Expectation Vs. Reality: Tusk

Sometime around last June, I was catching up on my podcasts and I listened to Smodcast Episode 259, “The Walrus & The Carpenter” where Kevin Smith and Scott Mosier riff off of a Gumtree article (a community and classified ad website) where a man was willing to offer free room and board in exchange for the tenant dressing up and acting like a walrus. Kevin took the story and gave it a twisted, horror-movie feel.
“Why isn’t anyone making this movie?!” he wondered throughout the podcast.  Eventually, he came to the only logical conclusion:
“*I* can make this movie!”
So, being the social media mogul he is, he put it to his Twitter followers.  If they wanted to see the movie made, simply tweet with the hashtag #WalrusYes, if it’s dumb and Kevin should leave it alone, #WalrusNo.
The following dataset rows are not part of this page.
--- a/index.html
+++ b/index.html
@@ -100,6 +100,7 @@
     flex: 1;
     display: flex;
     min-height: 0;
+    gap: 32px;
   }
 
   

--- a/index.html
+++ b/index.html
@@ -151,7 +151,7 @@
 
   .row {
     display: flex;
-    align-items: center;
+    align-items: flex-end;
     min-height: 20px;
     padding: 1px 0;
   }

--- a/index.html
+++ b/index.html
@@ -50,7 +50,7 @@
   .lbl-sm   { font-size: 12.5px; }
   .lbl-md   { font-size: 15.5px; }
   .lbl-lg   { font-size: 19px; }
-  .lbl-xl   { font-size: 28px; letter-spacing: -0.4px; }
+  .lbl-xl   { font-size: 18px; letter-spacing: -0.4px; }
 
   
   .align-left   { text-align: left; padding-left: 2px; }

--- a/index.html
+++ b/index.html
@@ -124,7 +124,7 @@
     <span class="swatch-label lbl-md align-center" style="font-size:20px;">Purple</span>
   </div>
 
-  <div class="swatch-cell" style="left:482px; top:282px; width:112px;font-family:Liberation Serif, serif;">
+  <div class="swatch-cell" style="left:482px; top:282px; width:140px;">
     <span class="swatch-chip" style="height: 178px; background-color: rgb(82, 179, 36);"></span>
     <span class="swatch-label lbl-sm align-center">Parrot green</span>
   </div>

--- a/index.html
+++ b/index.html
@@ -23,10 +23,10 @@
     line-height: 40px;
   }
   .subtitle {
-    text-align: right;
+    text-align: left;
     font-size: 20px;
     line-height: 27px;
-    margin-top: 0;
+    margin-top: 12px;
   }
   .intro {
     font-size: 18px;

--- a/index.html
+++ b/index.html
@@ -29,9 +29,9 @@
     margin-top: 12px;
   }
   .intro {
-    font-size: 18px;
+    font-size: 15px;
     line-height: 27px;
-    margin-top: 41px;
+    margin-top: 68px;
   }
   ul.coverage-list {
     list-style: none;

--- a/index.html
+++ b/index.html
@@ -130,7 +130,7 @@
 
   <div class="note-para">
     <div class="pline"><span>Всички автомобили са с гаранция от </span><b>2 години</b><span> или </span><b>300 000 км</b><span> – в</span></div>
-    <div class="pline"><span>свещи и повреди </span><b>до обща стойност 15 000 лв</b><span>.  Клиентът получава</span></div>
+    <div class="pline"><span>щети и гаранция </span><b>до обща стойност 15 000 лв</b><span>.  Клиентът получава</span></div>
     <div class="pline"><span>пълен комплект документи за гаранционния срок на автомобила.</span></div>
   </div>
The results were pretty astounding: nearly all said #WalrusYes, myself included.
This sounds like a wonderful addition to Kevin Smith’s venture into horror/thriller/suspense.  The premise of the movie being that Wallace (Justin Long) is drugged and held in Manitoba, Canada by an insane recluse, Howard Howe (Michael Parks) hell-bent on surgically altering Wallace to resemble Howe’s most beloved companion from his past: a walrus named Mr. Tusk. I was delighted by Red State, so I was looking for something new to add to my collection.
I won’t bury the lead here: I was pretty disappointed on a lot of factors with this movie.
I’ll be honest, the movie started much like any standard horror/thriller should: light and airy with the ominousness slowly building, however, it was the equivalent of someone telling a decently scary story and ending with a joke. In the 3rd act, when we get introduced to Guy LaPointe (Johnny Depp), an alcoholic ex-cop who has been hunting Howard for years, this is where the movie’s momentum slammed to a screeching halt for me.  I’m not sure what Smith or Depp were going for with this character, but it truly fell way short of my expectations. He was marginally oaf-ish (perhaps due to alcoholism), but not to an Inspector-Clouseau-level.  He was clearly capable of handling the detective work necessary to catch Howard.
LaPointe’s ramblings bored me and made me stop caring what was going on in the movie, which is saying something because I absolutely *love* the monologues Smith puts into his films.  Now, Michael Parks’ performance was stunning and I hung on every word, *EXCEPT* the scene he and Depp shared in a flashback.  Potential “surprise” moments were telegraphed incredibly early. Smith had an opportunity for a truly Twilight Zone-Style ending and it left me wanting.  Smith would often talk at his Q & As as well as on his podcasts that he continued to “push whimsy” with this film. I always figured he meant testing the audience’s suspension of disbelief, not coming two steps from playing “Yakkity Sax” during the movie’s climactic 3rd act scene. The bright spot in this entire movie for me was Parks. His shining example of truly terrifying insanity was what kept me engaged long after I regretted paying full price.
I’ve enjoyed all of Kevin’s works (including Mallrats, Jersey Girl, and Cop Out).  This is not a movie I could recommend to anyone in confidence.  This movie, being the first of what Kevin labeled the “True North Trilogy”, I’m not so sure I can bring myself to watch the other two: Yoga Hosers and MooseJaws, the former centered around Harley Quinn Smith and Lily-Rose Depp’s convenience store characters from Tusk and the latter simply being “Jaws, but with a moose”. Especially since Johnny Depp’s Guy LaPointe character is going to play a more pivotal role in Yoga Hosers.
It’s possible I went in with the wrong frame of mind: expecting something truly suspenseful when the best I would get was a madcap, B-movie romp.  I may end up giving this movie another shot with a different mindset in the future, or I may just accept the fact that Kevin Smith can’t deliver something I’ll enjoy at every opportunity.
I’ll leave you with a bright note,  it takes more than one “bad” movie for me to dislike someone’s future filmography and the (arguable) success of Tusk has allowed Smith to fund Clerks III, which I still intend on seeing. I don’t regret seeing Tusk, I just regret paying full price and not being better prepared for Smith’s definition of “pushing whimsy”.